Only the lines from the one that contains "justify-content: flex-start ->" through the last line of the data below should be duplicated, exactly and without pictures.

Material for this task Start Marker

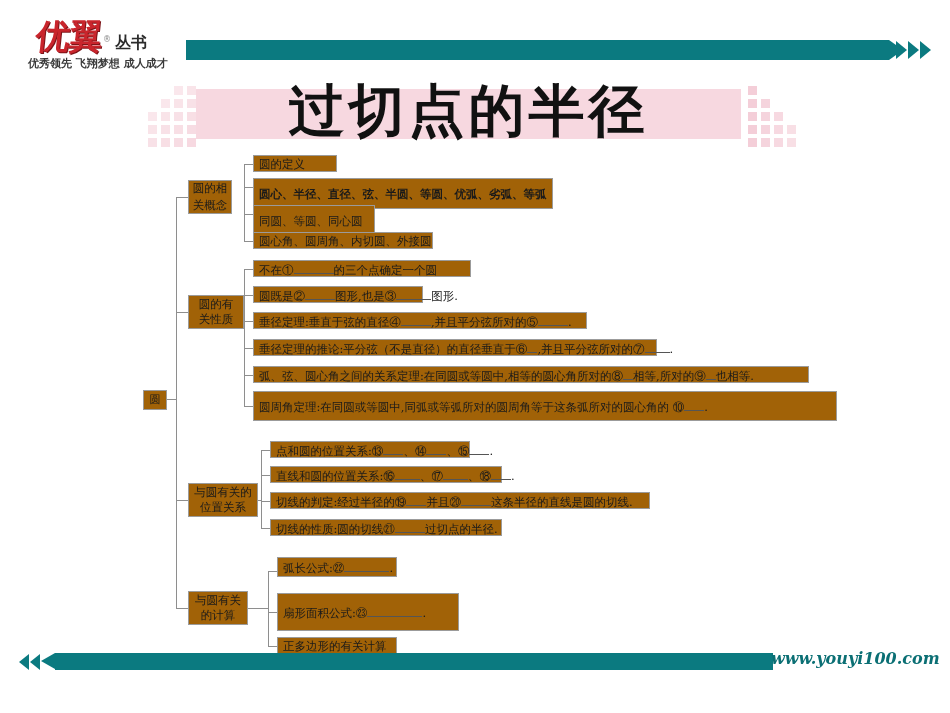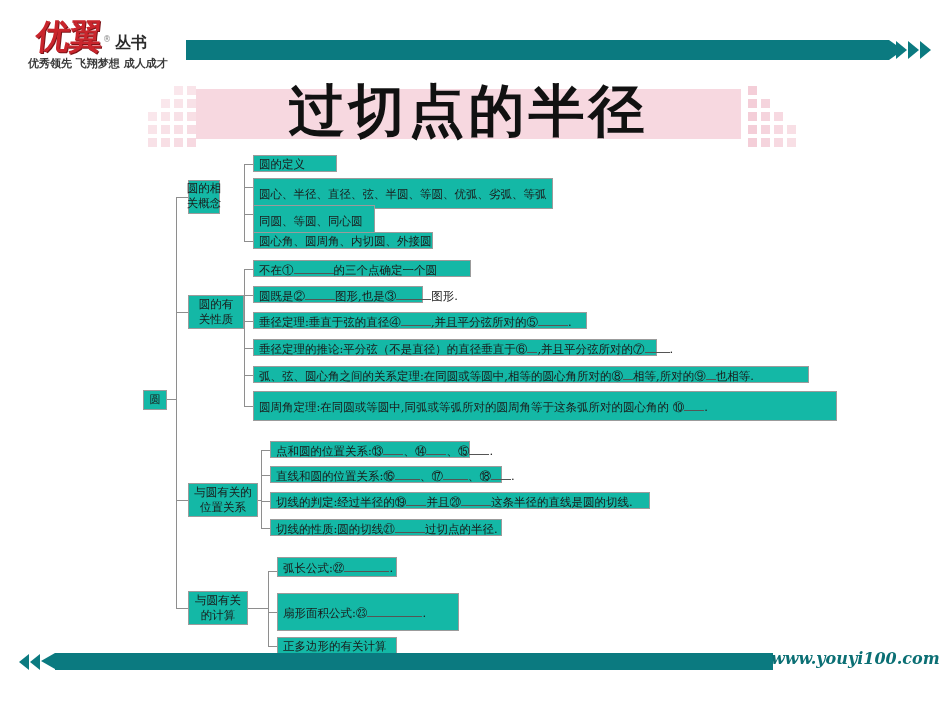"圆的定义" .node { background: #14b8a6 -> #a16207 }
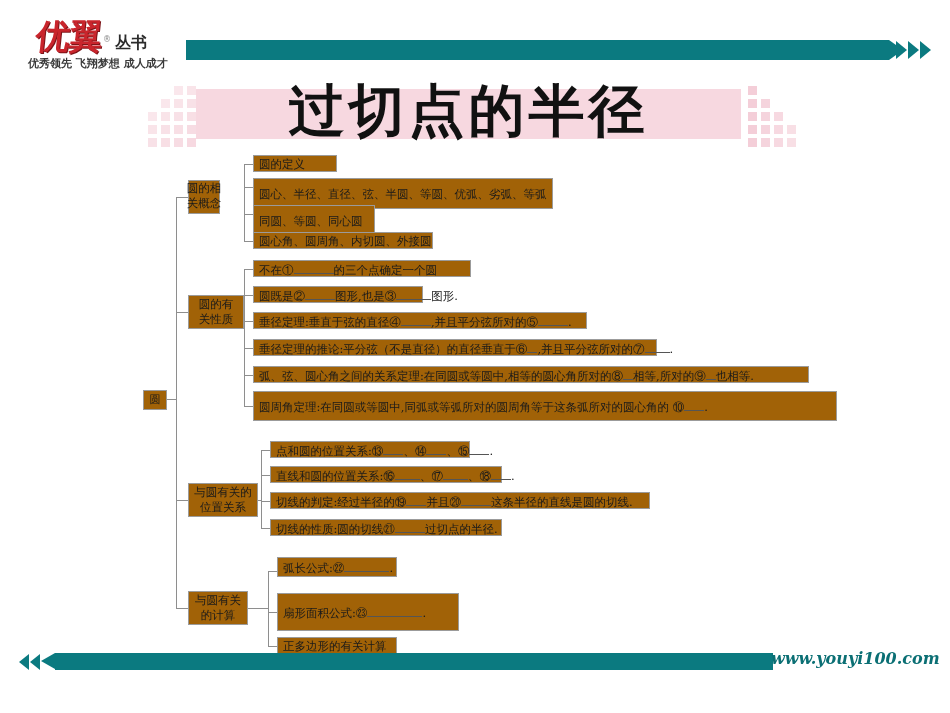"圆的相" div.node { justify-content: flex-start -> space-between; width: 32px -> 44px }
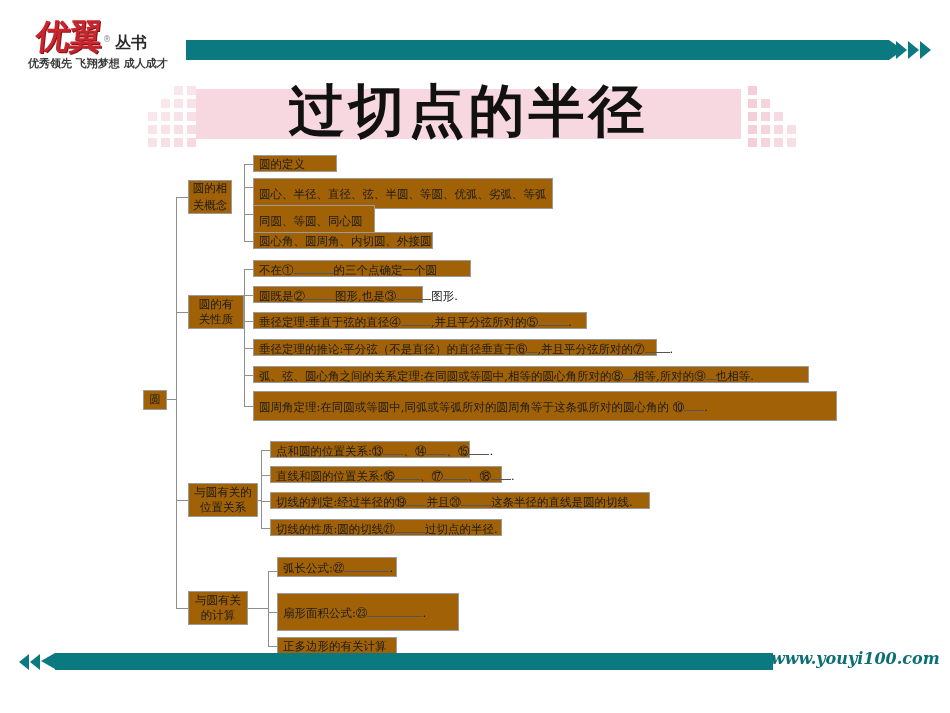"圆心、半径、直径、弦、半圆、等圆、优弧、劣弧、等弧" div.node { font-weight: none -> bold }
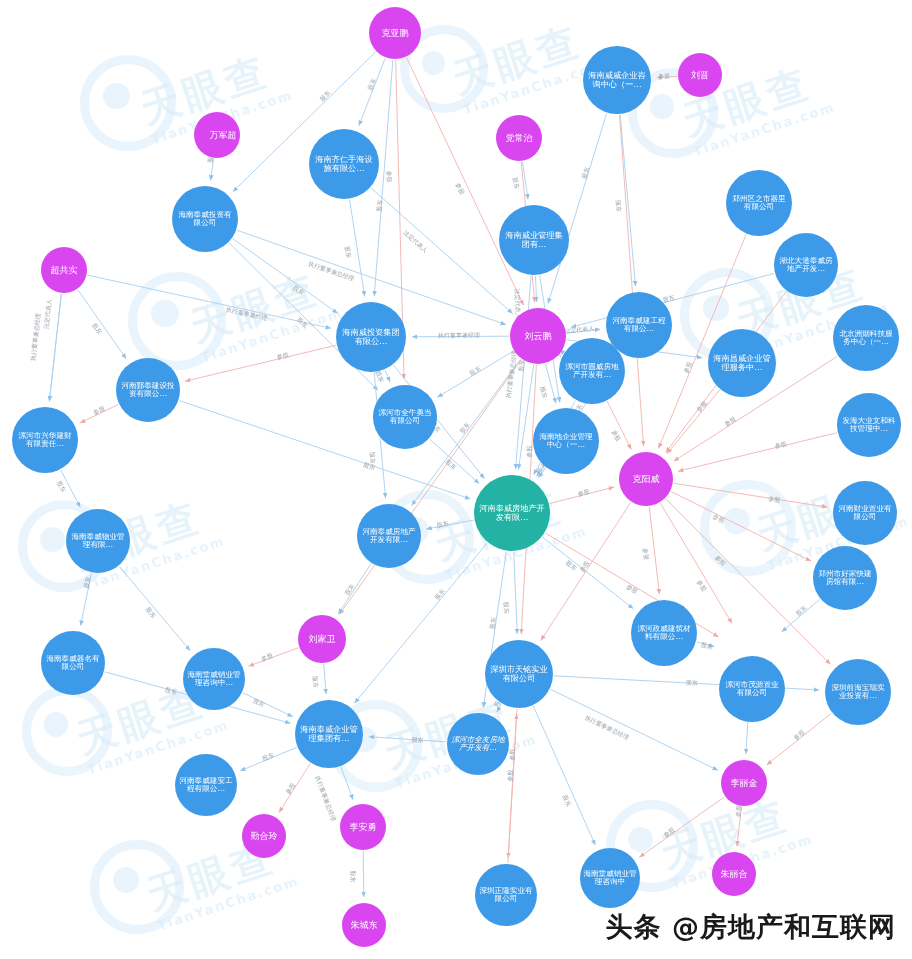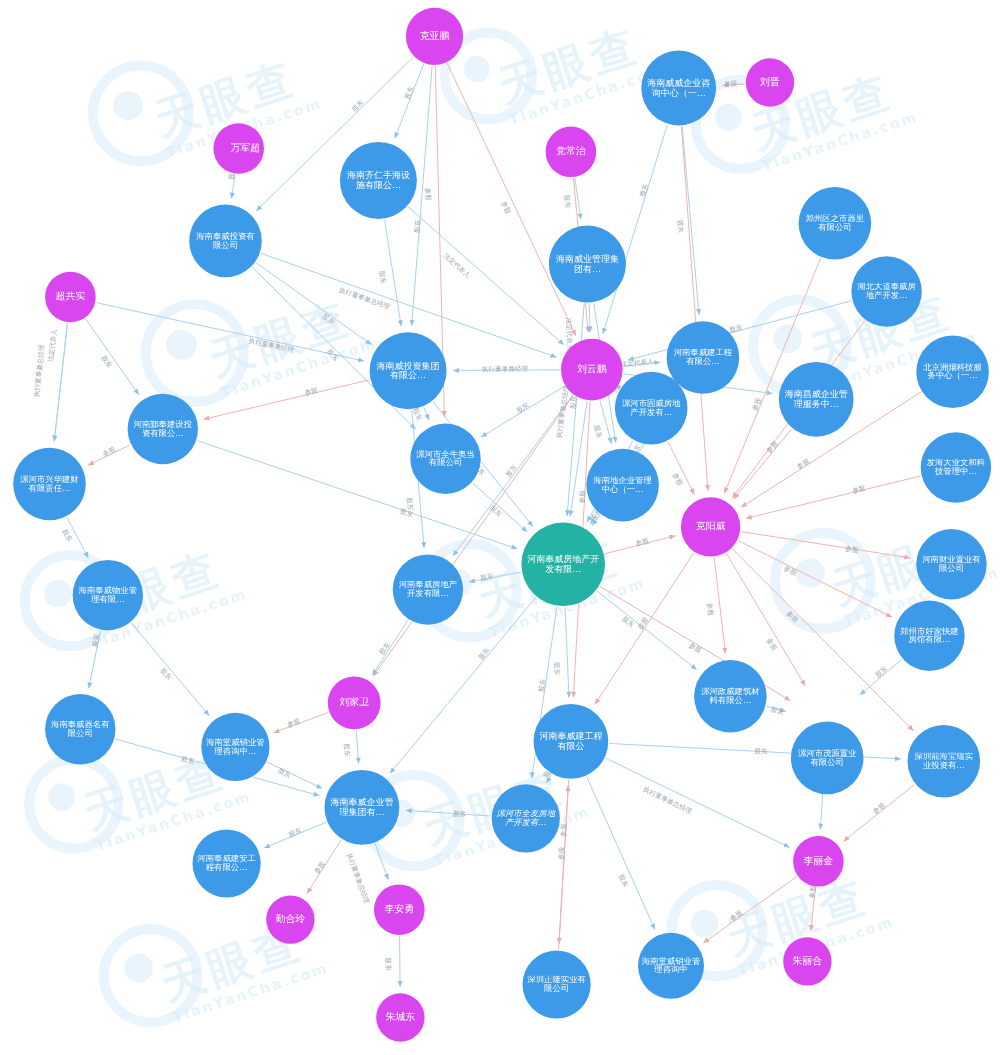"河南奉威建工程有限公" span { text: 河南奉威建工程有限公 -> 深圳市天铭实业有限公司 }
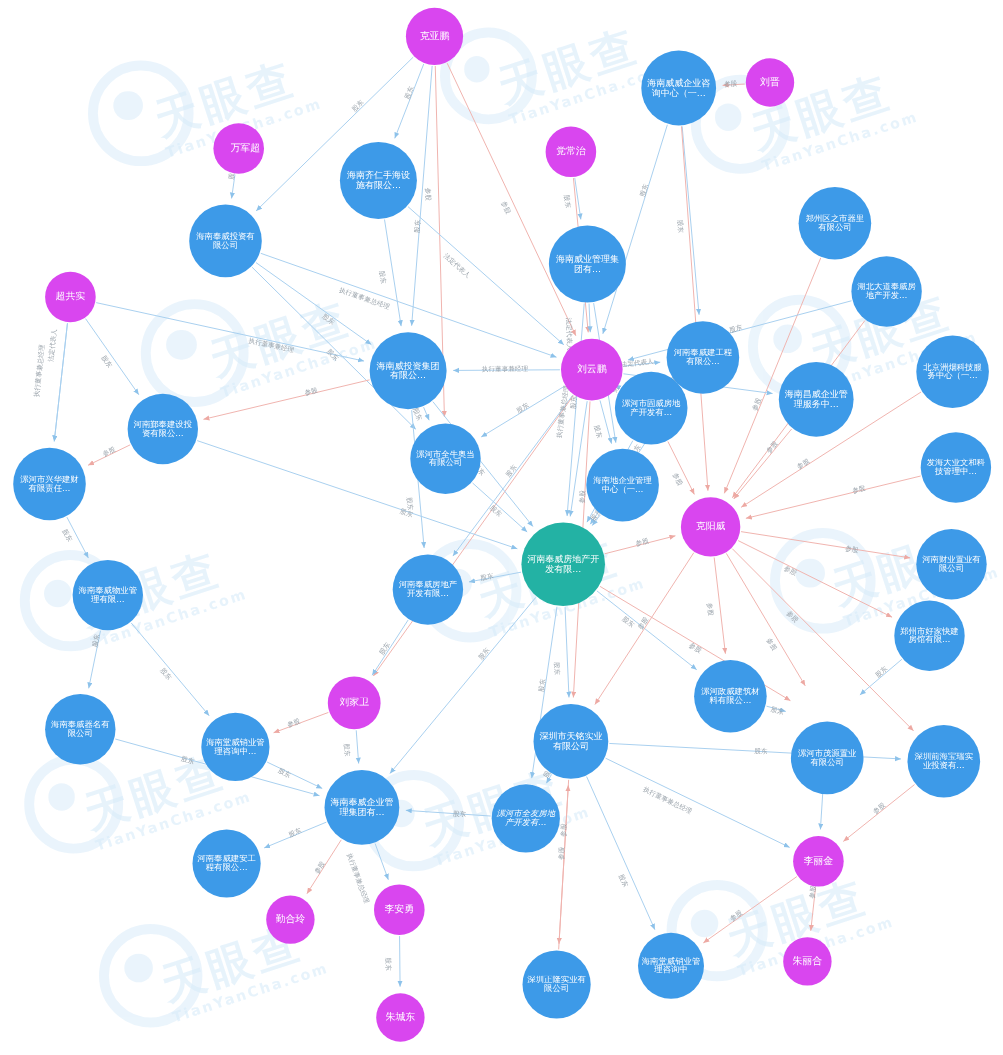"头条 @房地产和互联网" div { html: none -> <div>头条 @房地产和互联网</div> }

Material for this task End Marker

- Solution:
"圆的相" div.node { justify-content: flex-start -> space-between; width: 32px -> 44px }
"圆心、半径、直径、弦、半圆、等圆、优弧、劣弧、等弧" div.node { font-weight: none -> bold }
"河南奉威建工程有限公" span { text: 河南奉威建工程有限公 -> 深圳市天铭实业有限公司 }
"头条 @房地产和互联网" div { html: none -> <div>头条 @房地产和互联网</div> }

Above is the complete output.